Because fighting games weren’t an option for multiplayer, we stuck to the classics: new iterations of Mario Kart and Mario Party regularly defined our game nights. Particularly when I was an older teenager, we’d get together with my stepdad and younger brother and all play a four-player game together. At this point I pretty much had the trophy for being the “best” gamer in the house – my stepdad didn’t really have time to hone his skills and it’s not like Mario Party was his favorite game anyway. My brother was too young to compete with me. But everyone still enjoyed playing together, and I remember those nights with fondness. My mom never stopped playing games with me just because she wasn’t better anymore. The time we spent together that way was valuable enough.
Fast forward to the modern day. I’m still an avid gamer, and my mom not so much. We don’t see each other as often as we did when I lived in her house, for obvious reasons. She’s got two other kids to raise, and I have one of my own now. But although we don’t play games together like we used to, those memories still impact me. They’ve shaped the way I play – I will forever love local multiplayer over online because of the nights we played together as a family.
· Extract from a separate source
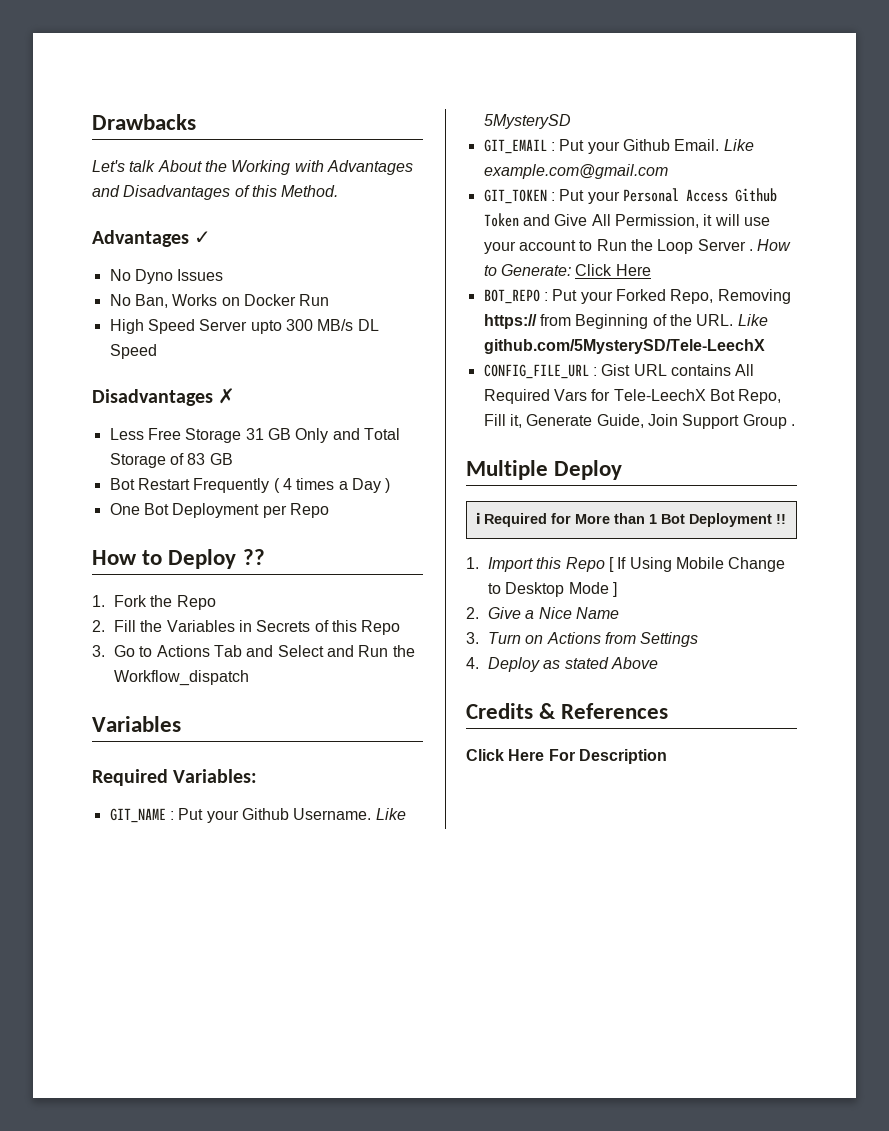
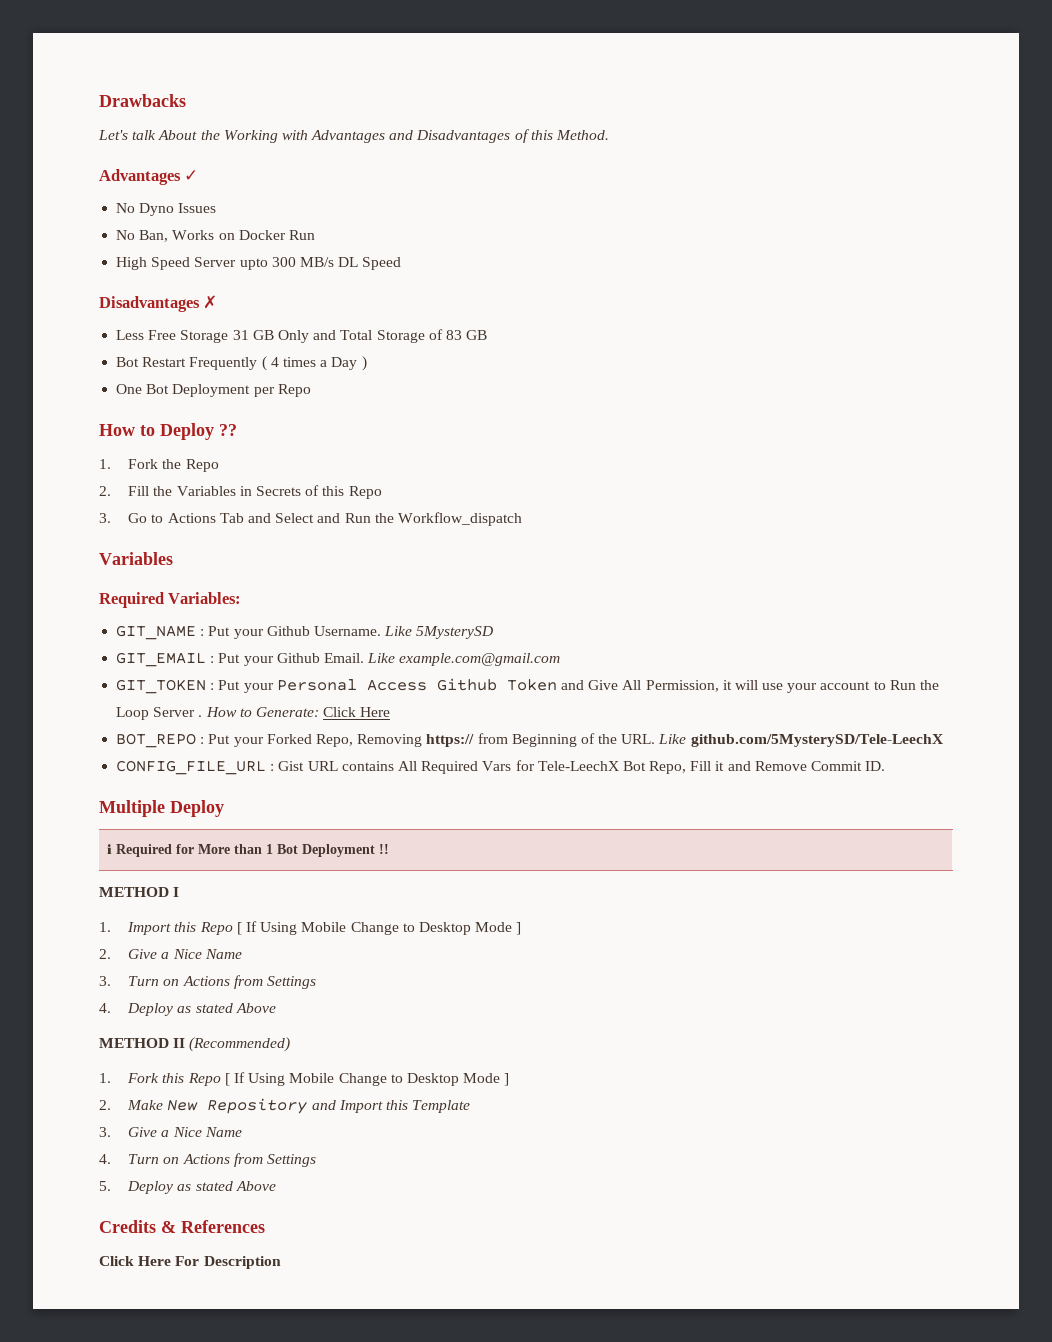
[509,414,795,429] it, Generate Guide, Join Support Group . -> [715,761,886,771] it and Remove Commit ID.
(786, 519) none -> [99,887,180,897] // METHOD I
(659, 663) none -> [99,1037,291,1052] [99,1072,510,1086] [99,1098,471,1114] [99,1127,242,1137] [99,1153,316,1167] [99,1181,276,1194] // METHOD II (Recommended) // 1. Fork this Repo [ If Using Mobile Change to Desktop Mode ] // 2. Make New Repository and Import this Template // 3. Give a Nice Name // 4. Turn on Actions from Settings // 5. Deploy as stated Above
And I now look forward to the days when my son is old enough to play, so I can help him through the levels that make him struggle and so that we can play together just as she and I once did.
I don’t think it would be an exaggeration to say that this blog wouldn’t be here if not for my mom. I wouldn’t be where I am in any aspect of my life without her. She has been a constant example of strength, and a constant source of support. From helping me to conquer Macbeth to watching me beat her in Mario Party for what probably seemed like the hundredth time, she has been there for me and encouraged me as a gamer from day one. When I started this blog, she took time out of her busy evenings to start reading it. Again, my mother is not a gamer. She knows nothing about 90% of what I talk about. But it’s my writing and my words, and she cares enough about that to care about Adventure Rules. She was one of my first readers and has continued to support me through the times where I did not write actively.
So if you’re an adventurer today and enjoyed reading this post, or any post here on the blog, this is a great time to say a big ole thank you to my mom. She is the mother of adventure here and I couldn’t have ever reached this point without her. If you have fond gaming memories with your own mother, I’d love for you to leave comments sharing your stories. And if you yourself are a mother, happy belated Mother’s Day to you! Thanks for reading!